Detailed history traces Lincoln’s political evolution

“Wresting with His Angel: The Political Life of Abraham Lincoln, Volume II, 1849-1856” by Sidney Blumenthal (at right), Simon & Schuster, 581 pages, $35 

By Repps Hudson, Special to the Jewish Light

In this second of his planned four-volume set of books on the evolution of the thinking of Abraham Lincoln, Sidney Blumenthal tracks the frustrations and intellectual struggles of the nation’s 16th president as he tries to strike a balance between his political ambitions and the ever-present issue of slavery, particularly as it could spread into the American West from the South.

Blumenthal has given readers much to consider as he traces Lincoln’s thoughts through contemporary newspaper articles, letters and diary entries. As serious historians and Lincoln buffs know well, “The Great Emancipator” held varying and sometimes contradictory views about the fate of nearly 4 million African slaves in the South, as well as the border states, including Missouri.

Lincoln realized, as did many who opposed slavery, that integrating Africans in American society in every way – making them equal under the law – would be an enormous challenge should they ever be freed.

At times, he favored the colonization movement, returning blacks and former slaves to Africa. At other times, he agonized over ways to keep the Southern slave states in the union as he deeply opposed the act of one human being enslaving another.

Blumenthal is interested in the evolution of Lincoln’s thought in the highly significant 1850s, as the United States headed toward civil war. Citizens debated and quarreled in Congress, newspapers, speeches and rallies over whether slavery, as many in the Southern states wanted, would be introduced and supported by federal law in areas that would eventually enter the union. The to-be-settled territories of Kansas and Nebraska figure prominently in this debate.

This book ends in 1856, two years before Lincoln, of the newly created Republican Party, challenged Sen. Stephen Douglas, Democrat of Illinois, for his seat. That race was defined largely by the seven Lincoln-Douglas debates held in 1858 in each of the seven congressional districts of Illinois. The debates framed the fundamental issues of the day as Douglas defended the right of enfranchised men to vote to decide whether they wanted their future states to be free or to allow slavery. 

Lincoln came to strongly oppose Douglas’s position, as defined in the Kansas-Nebraska Act that Congress passed in 1854. That law, to allow slavery in the states that would emerge from the Kansas and Nebraska territories, was in effect a nullification of the Missouri Compromise of 1820.

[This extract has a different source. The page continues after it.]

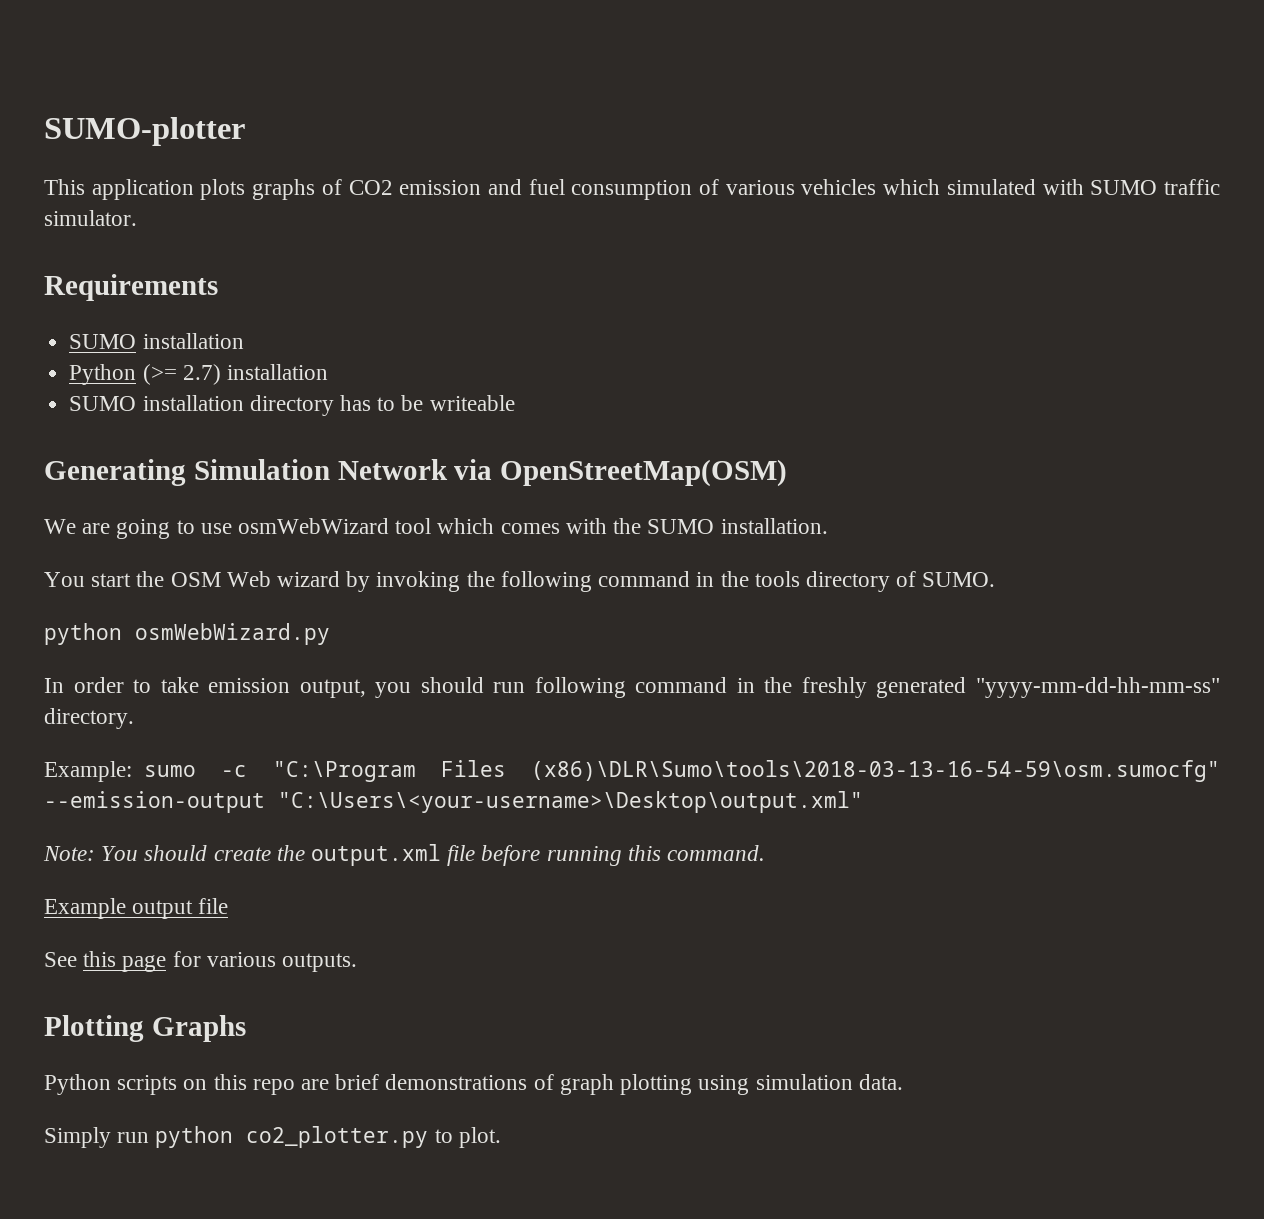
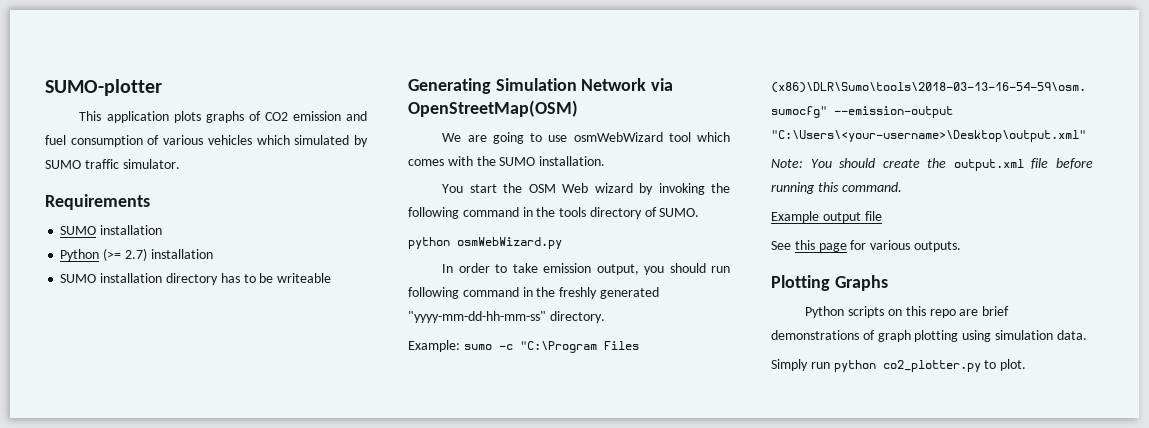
[1042,179,1084,195] with -> [354,135,368,147] by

The Missouri Compromise allowed Missouri to become a state in 1821, joining as a slave state. Maine, a part of Massachusetts, joined the union as a free state and said that no state above the latitude of 36 degrees 30 minutes in the Louisiana Purchase territory could be a slave state. The Kansas-Nebraska Act wiped out the latitude limit.

Douglas and his allies in Congress wanted, however, to allow slavery in the Western territories. Lincoln’s thinking was evolving as his Whig Party was dying and the Republican Party he would lead was being born.

In an excellent chapter entitled “The Blood of the Revolution,” Blumenthal explains in detail how Lincoln conceived and delivered a speech in the Hall of Representatives at the Illinois State House to refute Douglas’ arguments. This was well before the Lincoln-Douglas debates, and Blumenthal notes that the speech, almost 17,000 words long, was to lay “the foundation for his policies through 1860,” the year he was elected president in a four-way race.

“His overriding aim was to establish opposition to the extension of slavery as the centerpiece of the emerging politics,” Blumenthal writes. “….From the beginning of his career he had been unusual if unheralded in his efforts to square the circle of his antislavery convictions with viable politics….He defined the morality of slavery, and explained how the moral factor could not be separated from slavery as a form of property and basis of Southern political power, nor from its imperial ambition.”

Known as a close friend and former aide of Hillary Clinton, Blumenthal provides a useful reminder of how deeply divisive slavery was before the Civil War. Echoes of those divisions continue to this day.

A positive feature of this book is the interesting black-and-white pictures of many of the men who figured in the national debate, all stiffly posing, as was the style in the pre-Civil War period. A drawback may be the tedious going for readers who are not history buffs or Civil War experts. As does history itself, Blumenthal gives us a lot of names to remember and follow.